Information supplied
= = = = = = =

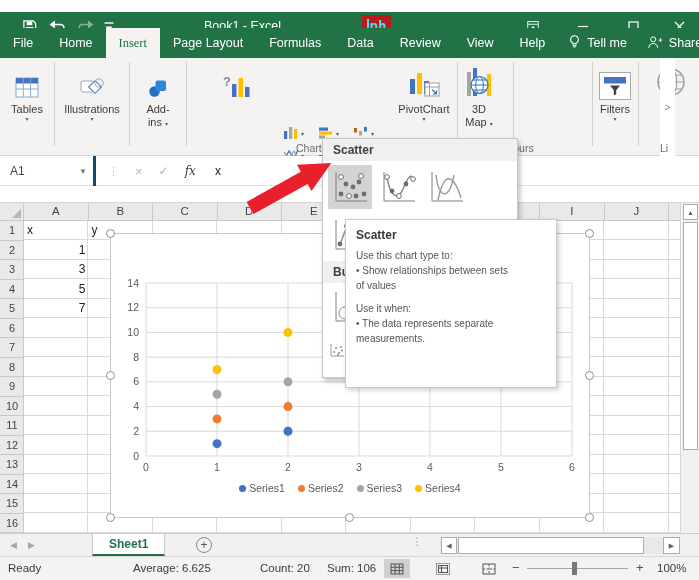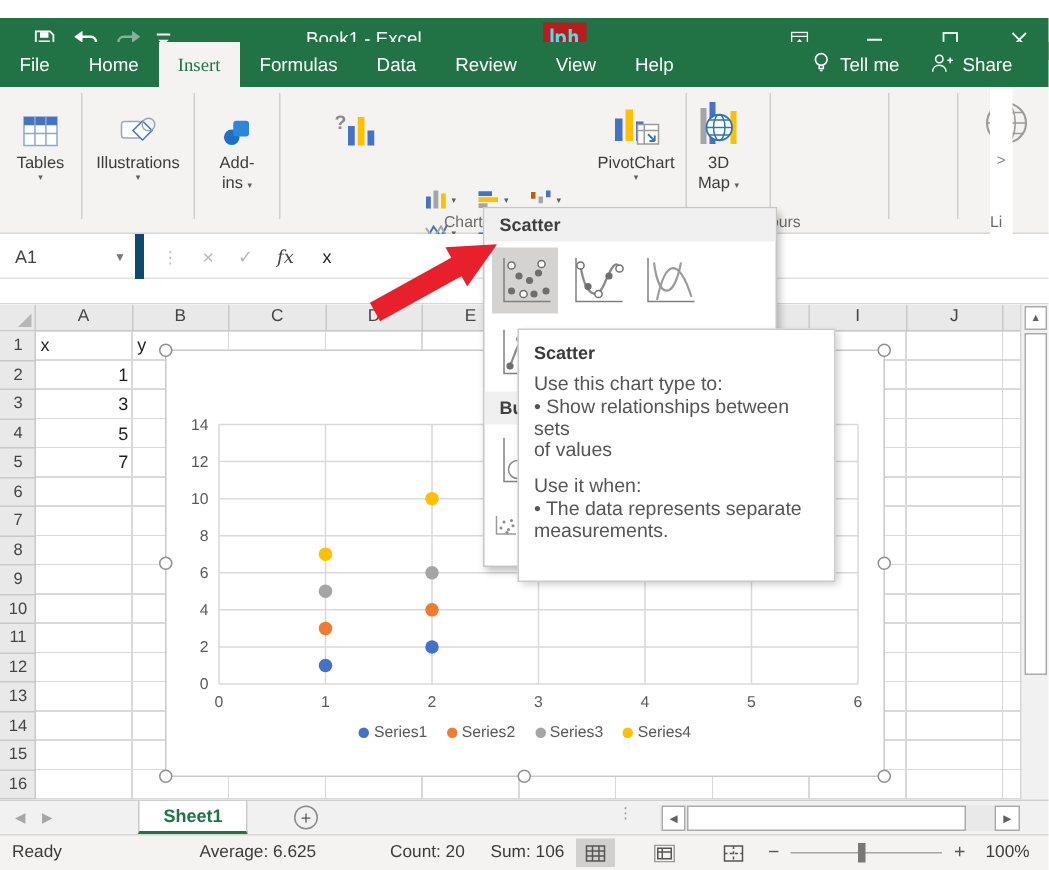--- a/index.html
+++ b/index.html
@@ -40,21 +40,21 @@
   .chitem{position:absolute;display:flex;align-items:center;gap:2px;}
   .chitem .mini{display:flex;align-items:center;}
   .chevsm{font-size:6px;color:#5f5f5f;}
   .grouplabel{position:absolute;top:84px;font-size:10.5px;color:#6a6a6a;}
   #clip-strip{position:absolute;left:660px;top:0;width:15px;height:98px;background:#fff;
     display:flex;align-items:center;justify-content:center;color:#8a8a8a;font-size:10px;}
 
   
   #formulabar{position:absolute;left:0;top:156px;width:699px;height:30px;background:#fff;
     border-bottom:1px solid #e1e1e1;font-size:12px;color:#444;}
-  #namebox{position:absolute;left:0;top:0;width:96px;height:30px;border-right:6px solid #0c4a6e;
+  #namebox{position:absolute;left:0;top:0;width:96px;height:30px;border-right:3px solid #0c4a6e;
     display:flex;align-items:center;padding-left:10px;}
   #namebox .dd{margin-left:auto;margin-right:6px;color:#777;font-size:8px;}
   #fbtns{position:absolute;left:100px;top:0;height:30px;display:flex;align-items:center;gap:16px;padding-left:8px;}
   .fx{font-family:"DejaVu Serif",serif;font-style:italic;color:#404040;}
   #fvalue{position:absolute;left:215px;top:0;height:30px;line-height:30px;color:#222;}
   #fbgap{position:absolute;left:0;top:186px;width:699px;height:17px;background:#fff;border-bottom:1px solid #d8d6d4;}
 
   
   #sheet{position:absolute;left:0;top:203px;width:680px;height:330px;background:#fff;overflow:hidden;}
   #colhdr-strip{position:absolute;left:24px;top:0;width:656px;height:18px;background:#e9e9e9;border-bottom:1px solid #c9c9c9;}
@@ -95,21 +95,21 @@
   .menu-hdr{position:absolute;left:0;width:100%;height:22px;background:#f0f0f0;color:#404040;
     font-size:12px;font-weight:bold;line-height:22px;padding-left:10px;}
   .gicon{position:absolute;width:44px;height:44px;display:flex;align-items:center;justify-content:center;background:#fff;}
   .gicon.active{background:#d5d3d1;}
   #more-item{position:absolute;left:6px;top:204px;display:flex;align-items:center;}
 
   
   #tooltip{position:absolute;left:345px;top:219px;width:212px;height:169px;background:#fff;
     border:1px solid #c9c9c9;box-shadow:2px 2px 5px rgba(0,0,0,.2);z-index:40;padding:8px 10px;}
   #tooltip .tt-title{font-size:12px;font-weight:bold;color:#3b3b3b;margin-bottom:7px;}
-  #tooltip .tt-line{font-size:13px;color:#555;line-height:14.8px;}
+  #tooltip .tt-line{font-size:10px;color:#555;line-height:14.8px;}
   #tooltip .tt-blank{height:9px;}
 
   
   #red-arrow{position:absolute;left:240px;top:148px;z-index:30;}
 
   
   #sheetbar{position:absolute;left:0;top:533px;width:699px;height:23px;background:#f1f1f1;border-top:1px solid #cfcfcf;}
   .navarr{position:absolute;top:0;height:23px;line-height:23px;color:#a6a6a6;font-size:9px;}
   #sheet-tab{position:absolute;left:92px;top:0;height:22px;background:#fff;border-left:1px solid #c9c9c9;
     border-right:1px solid #c9c9c9;border-bottom:2px solid #217346;color:#217346;font-weight:bold;
@@ -185,20 +185,21 @@
         <path d="M1 1l9 9M10 1l-9 9" stroke="#fff" stroke-width="1.2"></path>
       </svg>
   </div>
 </div>
 
 <div id="tabrow">
   <div id="main-tabs">
       <div class="tab">File</div>
       <div class="tab">Home</div>
       <div class="tab active">Insert</div>
+      <div class="tab">Page Layout</div>
       <div class="tab">Formulas</div>
       <div class="tab">Data</div>
       <div class="tab">Review</div>
       <div class="tab">View</div>
       <div class="tab">Help</div>
     </div>
   <div class="tab-spacer"></div>
   <div class="tab-extra">
     <span>
       <svg width="13" height="15" viewBox="0 0 14 16">
@@ -385,20 +386,32 @@
           <ellipse cx="14.5" cy="19" rx="3.8" ry="8.5" fill="none" stroke="#2e75b6"></ellipse>
           <path d="M6 19h17M7.5 14h14M7.5 24h14" stroke="#2e75b6" fill="none"></path>
         </svg>
     </div>
     <div class="blabel"><span>3D</span><br><span>Map</span> <span class="chevsm">▾</span></div>
   </div>
   <div class="rdiv" style="left:513px"></div>
 
   <div class="rdiv" style="left:592px"></div>
 
+  <div class="rgroup" style="left:594px;width:42px">
+    <div class="bigicon">
+        <div class="boxicon">
+      <svg width="26" height="22" viewBox="0 0 26 22">
+            <rect x="2" y="2" width="22" height="6.5" fill="#4472c4"></rect>
+            <path d="M8 10.5h10l-3.8 4.7v4l-2.4 1.2v-5.2z" fill="#404040"></path>
+          </svg>
+    </div>
+      </div>
+    <div class="blabel">Filters</div>
+    <div class="chev">▾</div>
+  </div>
   <div class="rdiv" style="left:638px"></div>
 
   <div class="rgroup" style="left:642px;width:56px">
     <div class="bigicon">
       <svg width="32" height="36" viewBox="0 0 32 36">
           <circle cx="17" cy="18" r="13" fill="none" stroke="#9b9b9b" stroke-width="1.4"></circle>
           <ellipse cx="17" cy="18" rx="5.8" ry="13" fill="none" stroke="#9b9b9b"></ellipse>
           <path d="M4 18h26M6 11h22M6 25h22" stroke="#9b9b9b" fill="none"></path>
         </svg>
     </div>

= = = = = = =

Task requirements
For each line in the entries that holds "active", return that line.

Response
   .gicon.active{background:#d5d3d1;}
       <div class="tab active">Insert</div>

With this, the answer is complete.